- **WHAT IS NEEDED**
All of the data below must be reproduced word for word, but without its images.

(Beginning of INFORMATION PROVIDED)

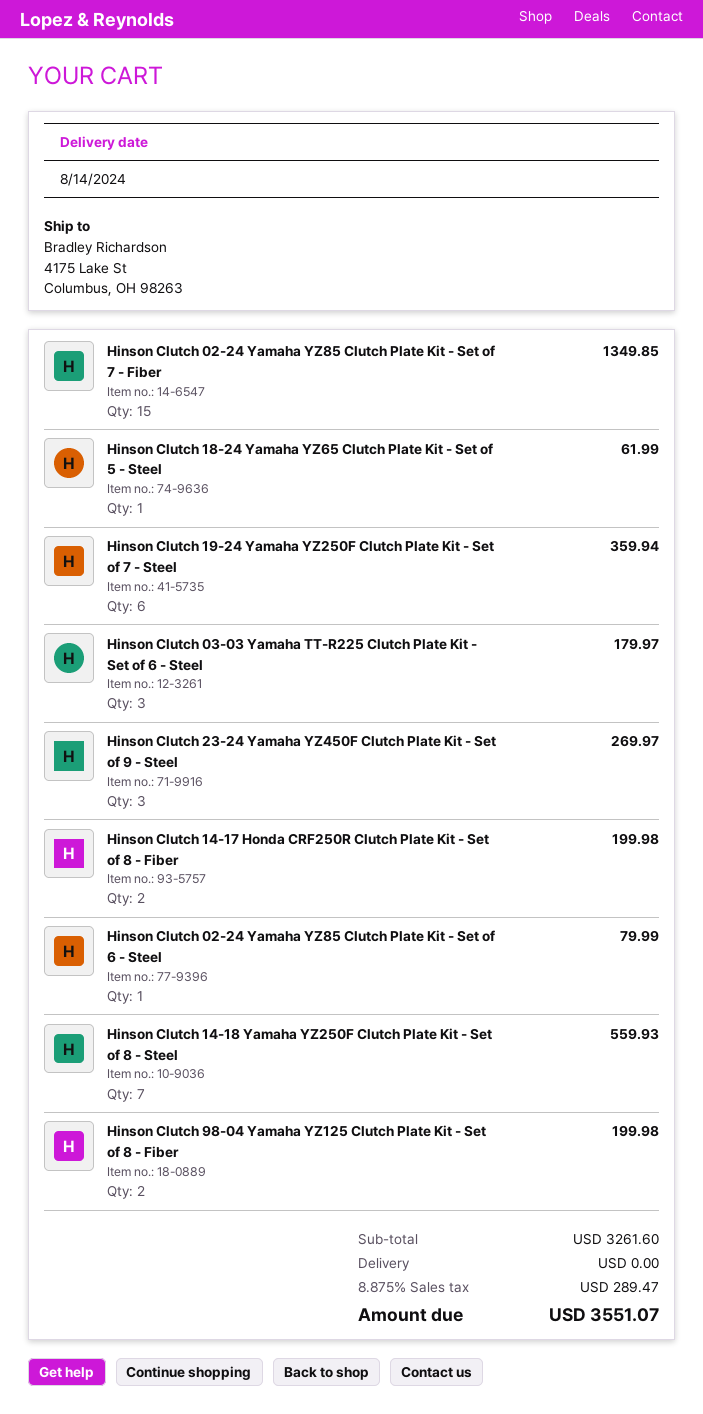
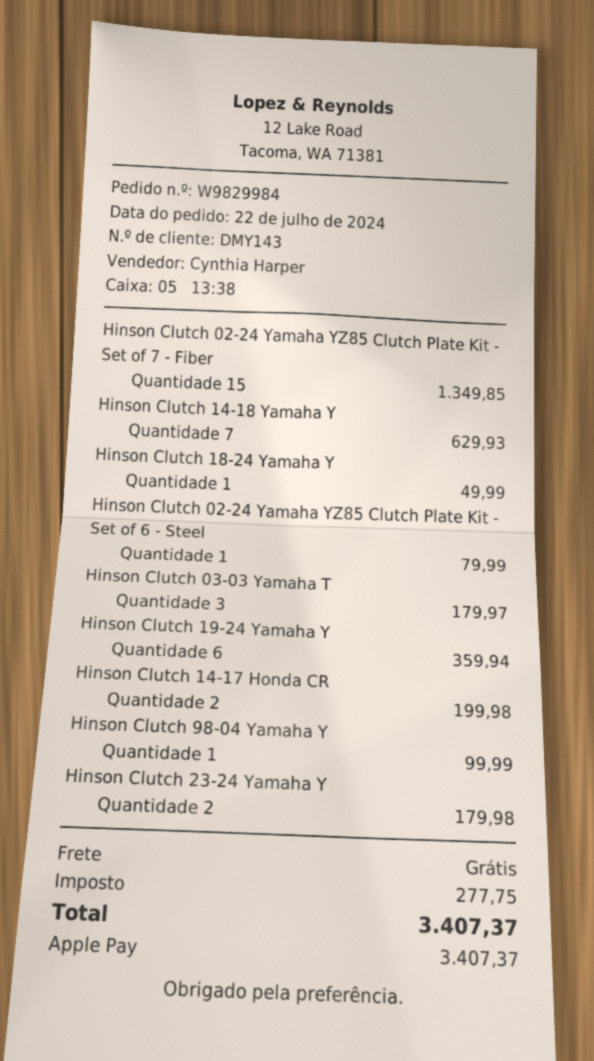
Hinson Clutch 18-24 Yamaha YZ65 Clutch Plate Kit - Set of 5 - Steel: 1 for 61.99 -> 1 for 49.99
Hinson Clutch 23-24 Yamaha YZ450F Clutch Plate Kit - Set of 9 - Steel: 3 for 269.97 -> 2 for 179.98
Hinson Clutch 14-18 Yamaha YZ250F Clutch Plate Kit - Set of 8 - Steel: 7 for 559.93 -> 7 for 629.93
Hinson Clutch 98-04 Yamaha YZ125 Clutch Plate Kit - Set of 8 - Fiber: 2 for 199.98 -> 1 for 99.99
tax: 289.47 -> 277.75
total: 3551.07 -> 3407.37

(End of INFORMATION PROVIDED)

- **ANSWER TO THE PROBLEM**
Hinson Clutch 18-24 Yamaha YZ65 Clutch Plate Kit - Set of 5 - Steel: 1 for 61.99 -> 1 for 49.99
Hinson Clutch 23-24 Yamaha YZ450F Clutch Plate Kit - Set of 9 - Steel: 3 for 269.97 -> 2 for 179.98
Hinson Clutch 14-18 Yamaha YZ250F Clutch Plate Kit - Set of 8 - Steel: 7 for 559.93 -> 7 for 629.93
Hinson Clutch 98-04 Yamaha YZ125 Clutch Plate Kit - Set of 8 - Fiber: 2 for 199.98 -> 1 for 99.99
tax: 289.47 -> 277.75
total: 3551.07 -> 3407.37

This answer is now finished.